Autoridades norte-americanas estão a investigar o caso e estão convencidas de que a operação também não teve qualquer envolvimento da oposição ao Governo venezuelano.

Os Estados Unidos admitem que o recente fracassado golpe que procurou derrubar o regime venezuelano possa ter sido orquestrado pelo próprio Governo de Nicolas Maduro.

Nos passados dias 3 e 4, um grupo de mais de 50 mercenários, venezuelanos e norte-americanos, fracassou um ataque marítimo contra o regime do Presidente Nicolas Maduro, em que morreram pelo menos oito pessoas no confronto contra as forças armadas venezuelanas, segundo as autoridades de Caracas.

"Ainda estamos a apurar o que aconteceu. Mas não ficaria nada surpreendida se viermos a concluir que se tratou de uma encenação preparada pelo próprio Governo da Venezuela", disse Carrie Filipetti, assistente adjunta da secção de negócios do hemisfério ocidental do Departamento de Estado norte-americano.

Carrie Filipetti repetiu a ideia já transmitida pelo Presidente Donald Trump de que os Estados Unidos nada tiveram a ver com esse ataque fracassado, apesar de ter envolvido ex-militares norte-americanos a soldo de uma empresa de segurança privada com sede em Miami, no estado da Florida.

"Tal como disse o Presidente e o secretário de Estado (Mike Pompeo), o Governo dos EUA não teve nem tem nenhum conhecimento sobre essa operação, a que somos totalmente alheios", disse Filipetti, numa videoconferência de imprensa que a Lusa acompanhou.

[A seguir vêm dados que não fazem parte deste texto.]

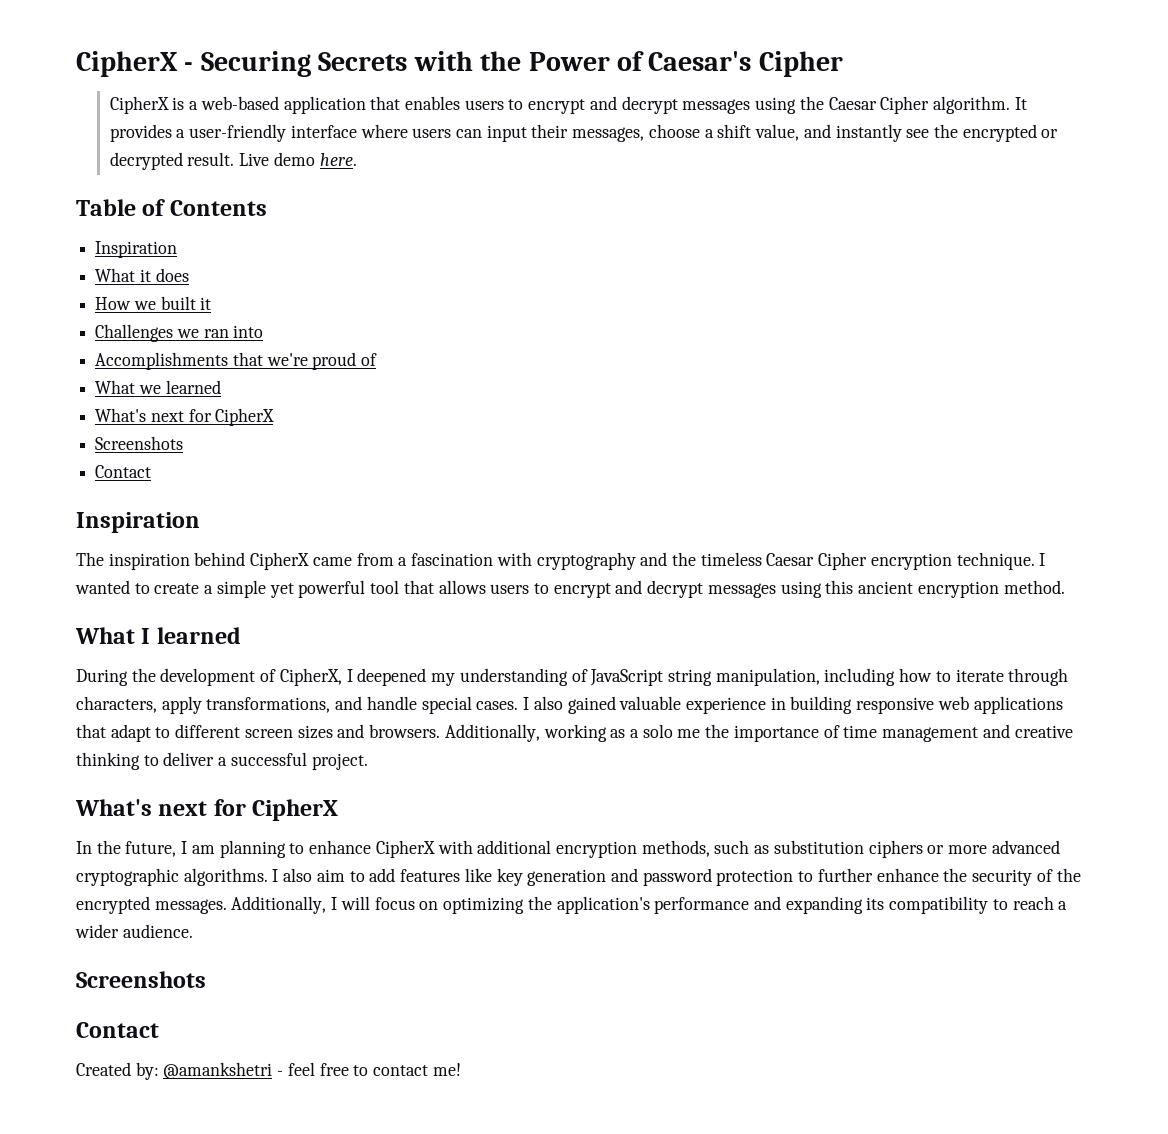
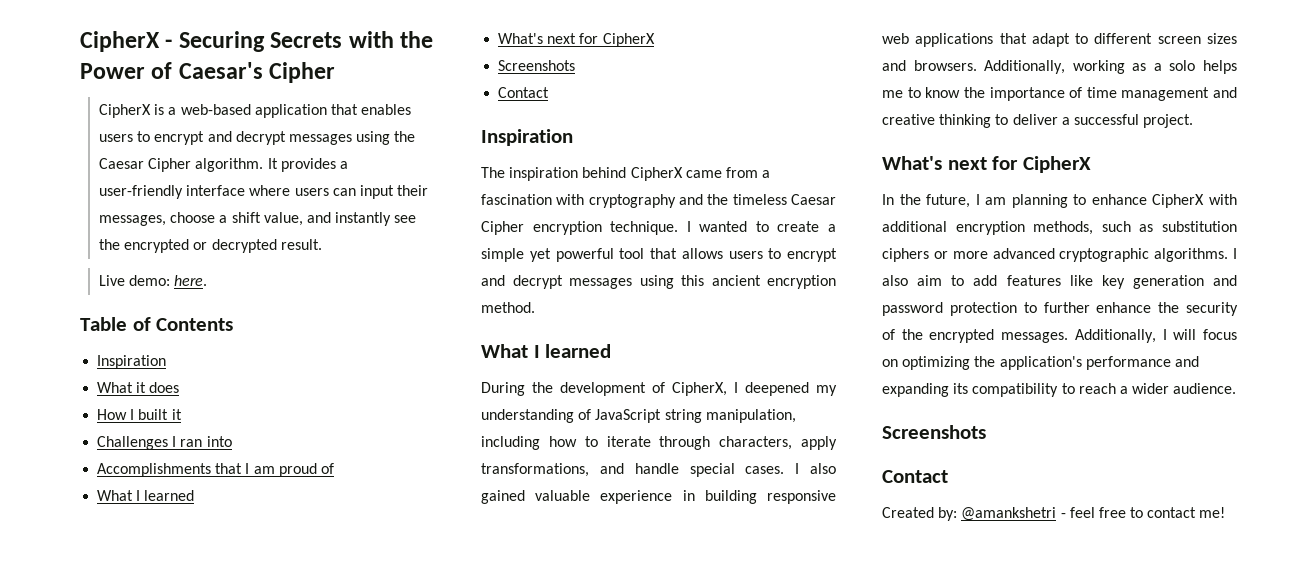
- It provides a user-friendly interface where users can input their messages, choose a shift value, and instantly see the encrypted or decrypted result. Live demo here.
+ It provides a user-friendly interface where users can input their messages, choose a shift value, and instantly see the encrypted or decrypted result.
+ Live demo: here.
- How we built it
+ How I built it
- Challenges we ran into
+ Challenges I ran into
- Accomplishments that we're proud of
- What we learned
+ Accomplishments that I am proud of
+ What I learned
- Additionally, working as a solo me the importance of time management and creative thinking to deliver a successful project.
+ Additionally, working as a solo helps me to know the importance of time management and creative thinking to deliver a successful project.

A responsável do Departamento de Estado diz que as autoridades norte-americanas estão a investigar o caso e estão convencidas de que a operação também não teve qualquer envolvimento da oposição ao Governo venezuelano, ao contrário do que tem sido defendido pelo regime de Caracas, que atribui o golpe a um acordo entre os Estados Unidos e o líder da oposição, Juan Guaidó.

"Há algumas questões que precisam de resposta. Quem pagou a operação? Quem pagou os meios militares que foram usados? Sabemos que não foi o Governo dos EUA e sabemos que não foi a oposição venezuelana", disse Carrie Filipetti.

O golpe está também a ser investigado pelas autoridades russas, que prometeram ao Presidente Nicolas Maduro todo o apoio na revelação das causas da operação militar fracassada.

Na passada semana, o ministro dos Negócios Estrangeiros russo, Serguei Lavrov, disse que os serviços secretos da Rússia e da Venezuela estão em contacto, após o fracassado golpe que procurou derrubar o regime de Nicolas Maduro, não descartando a hipótese de ajudar as autoridades venezuelanas a esclarecer o caso.

Os Estados Unidos estão convencidos de que tudo pode não ter passado de uma encenação encomendada pelo Governo de Nicolas Maduro e prometem também manter as investigações sobre a operação e trazer de volta dois ex-militares norte-americanos que foram detidos pelas autoridades venezuelanas, acusados de envolvimento no golpe.

"Tudo faremos para os ter de volta a casa", disse Trump, a propósito de dois ex-boinas verdes (membros de um corpo especial do exército dos EUA) que estão presos nos arredores de Caracas, mas insistindo em que o Governo dos EUA não participaram na invasão contra o regime de Maduro.